RE: Proposal: More flexible backup/restore via pg_dump

From: Philip Warner <pjw(at)rhyme(dot)com(dot)au>
To: Peter Mount <petermount(at)it(dot)maidstone(dot)gov(dot)uk>, Giles Lean <giles(at)nemeton(dot)com(dot)au>
Cc: Zeugswetter Andreas SB <ZeugswetterA(at)wien(dot)spardat(dot)at>, pgsql-hackers(at)postgresql(dot)org
Subject: RE: Proposal: More flexible backup/restore via pg_dump
Date: 2000-06-27 10:30:58
Message-ID: 3.0.5.32.20000627203058.023cb870@mail.rhyme.com.au
Views: Raw Message | Whole Thread | Download mbox | Resend email
Thread:
Lists: pgsql-hackers

At 10:55 27/06/00 +0100, Peter Mount wrote:
>comments prefixed with PM...
>
>PM: So can most other Unix based formats. On the intranet server here, I
>pg_dump into /tmp, then include them in a tar piped to the tape drive.

Since you are using an intermediate file, there would be no change. fseek
is only an issue on tape drives and pipes, not files on disk. I suspect
that most people can afford the overhead of restoring the backup file to
disk before restoring the database, but it'd be nice to start out as
flexible as possible. In the back of my mind is the fact that when the WAL
and storage manager are going, raw data backups should be possible (and
fast) - but then again, maybe it's a pipe dream.

>PM: The problem with blobs hasn't been with dumping them (I have some Java
>code that does it into a compressed zip file), but restoring them - you
>can't create a blob with a specific OID, so any references in existing
>tables will break. I currently get round it by updating the tables after the
>restore - but it's ugly and easy to break :(

I assumed this would have to happen - hence why it will not be in the first
version. With all the TOAST stuff coming, and talk about the storage
manager, I still live in hope of a better BLOB system...

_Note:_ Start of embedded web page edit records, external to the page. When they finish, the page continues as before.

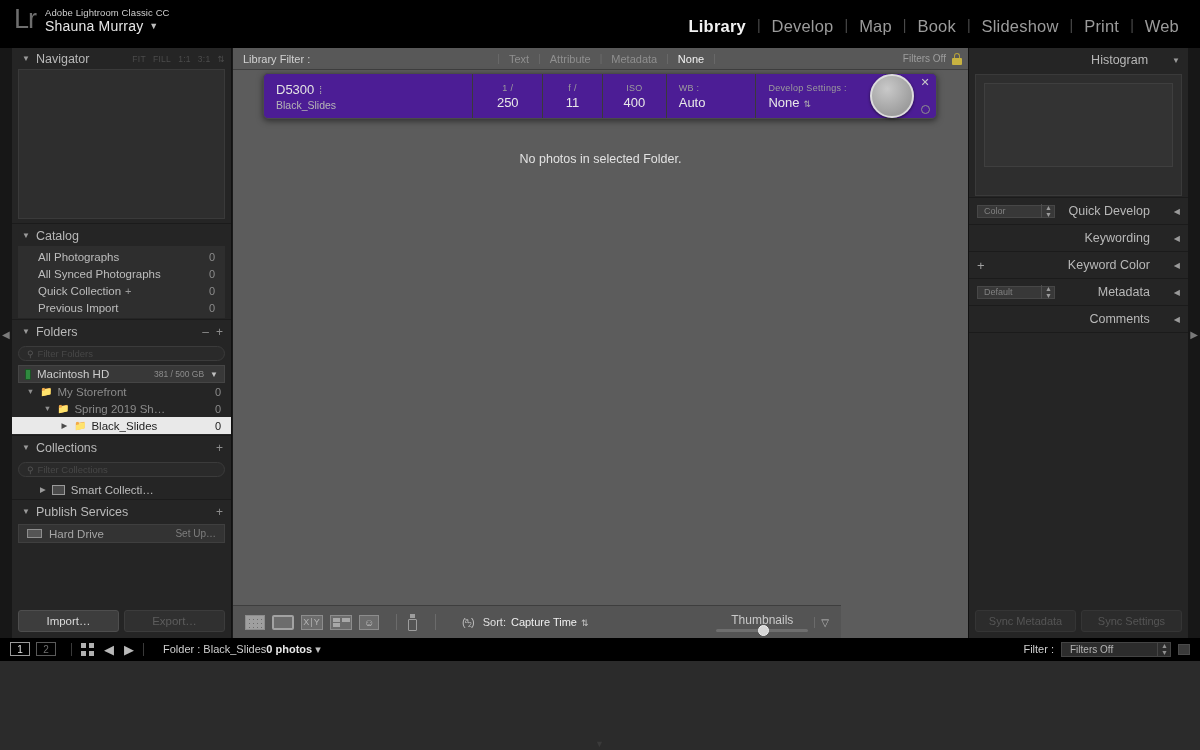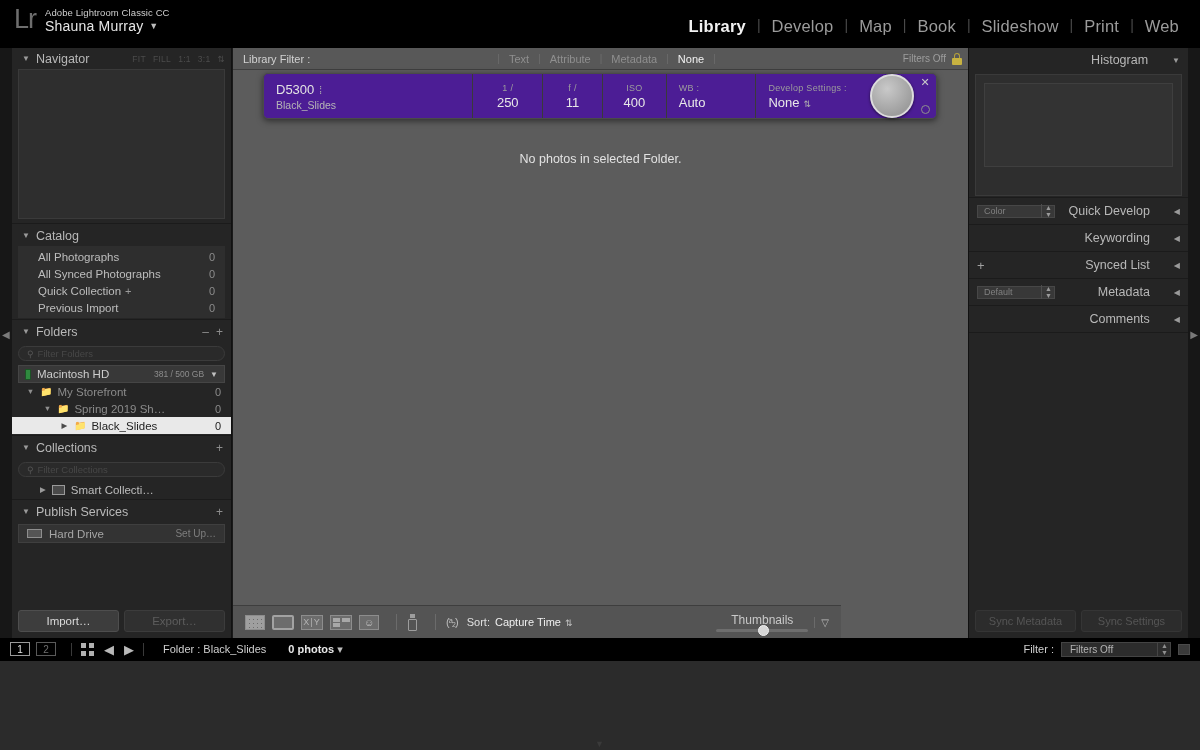--- a/index.html
+++ b/index.html
@@ -593,7 +593,7 @@
         <span class="rsec-left">
             <span class="plus-ic">+</span>
           </span>
-        <span>Synced List</span>
+        <span>Keyword Color</span>
         <span class="tw">◀</span>
       </div>
       <div class="panel-sep"></div>

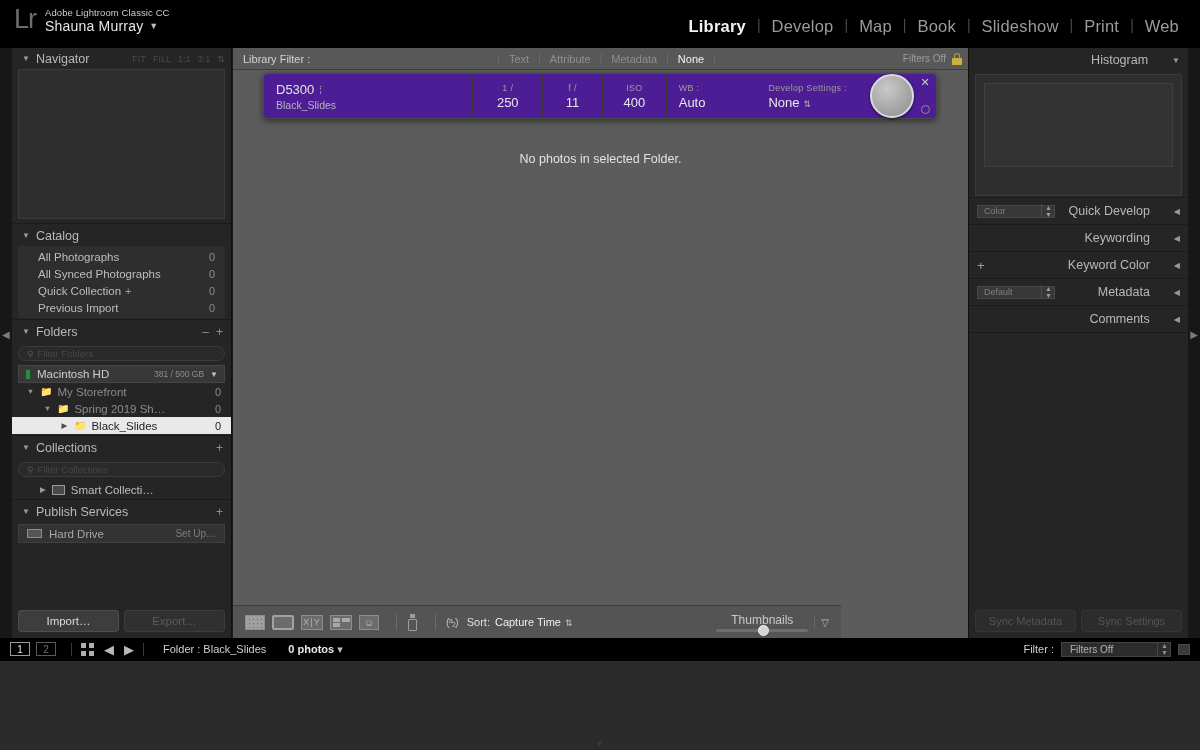--- a/index.html
+++ b/index.html
@@ -218,7 +218,7 @@
   .ic-spray .can { position:absolute; bottom:0; left:1px; width:9px; height:12px; border:1px solid #9d9d9d; border-radius:1px; }
   .ic-spray .cap { position:absolute; top:0; left:3px; width:5px; height:4px; background:#9d9d9d; }
   .ic-az {
-    font-size:11px; color:#bdbdbd; letter-spacing:-1px; display:flex; align-items:center;
+    font-size:11px; color:#bdbdbd; letter-spacing:-1px; display:flex; align-items:center;margin-left:16px;
   }
   .sort-lbl { font-size:11px; color:#e0e0e0; margin-left:9px; }
   .sort-val { font-size:11px; color:#f0f0f0; margin-left:5px; }

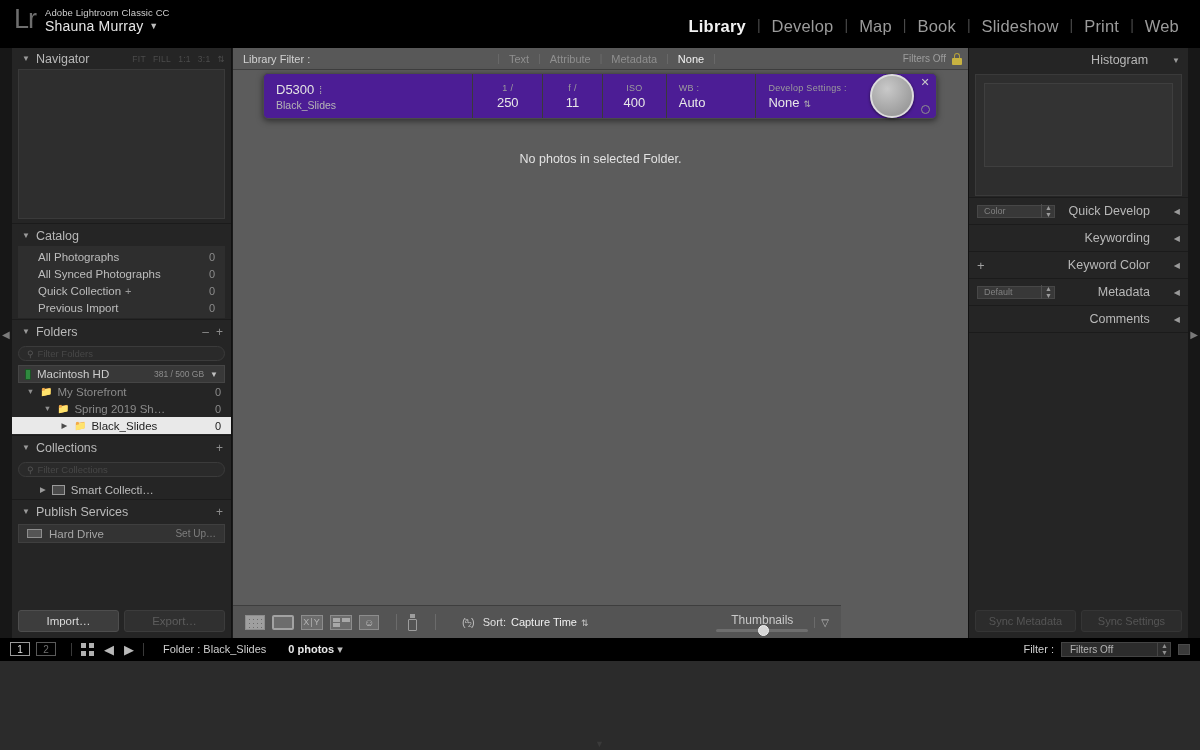--- a/index.html
+++ b/index.html
@@ -283,7 +283,7 @@
   }
   .arrow-nav { color:#b9b9b9; font-size:13px; margin-left:10px; }
   .fs-src { margin-left:10px; color:#cfcfcf; }
-  .fs-count { margin-left:22px; color:#e8e8e8; font-weight:bold; font-size:11px; }
+  .fs-count { color:#e8e8e8; font-weight:bold; font-size:11px; }
   .fs-count .dots { font-weight:normal; color:#bdbdbd; margin-left:3px; }
   .fs-flex { flex:1; }
   .fs-filter-lbl { color:#cfcfcf; margin-right:7px; }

>PM: Having a set of api's (either accessible directly into the backend,
>and/or via some fastpath call) would be useful indeed.

By this I assume you mean APIs to get to database data, not backup data.

>
>This is probably an issue. One of the motivations for this utility it to
>allow partial restores (eg. table data for one table only), and
>arbitrarilly ordered restores. But I may have a solution:
>
>PM: That would be useful. I don't know about CPIO, but tar stores the TOC at
>the start of each file (so you can actually join two tar files together and
>still read all the files). In this way, you could put the table name as the
>"filename" in the header, so partial restores could be done.

Well, the way my plans work, I'll use either a munged OID, or a arbitrary
unique ID as the file name. All meaningful access has to go via the TOC.
But that's just a detail; the basic idea is what I'm implementing.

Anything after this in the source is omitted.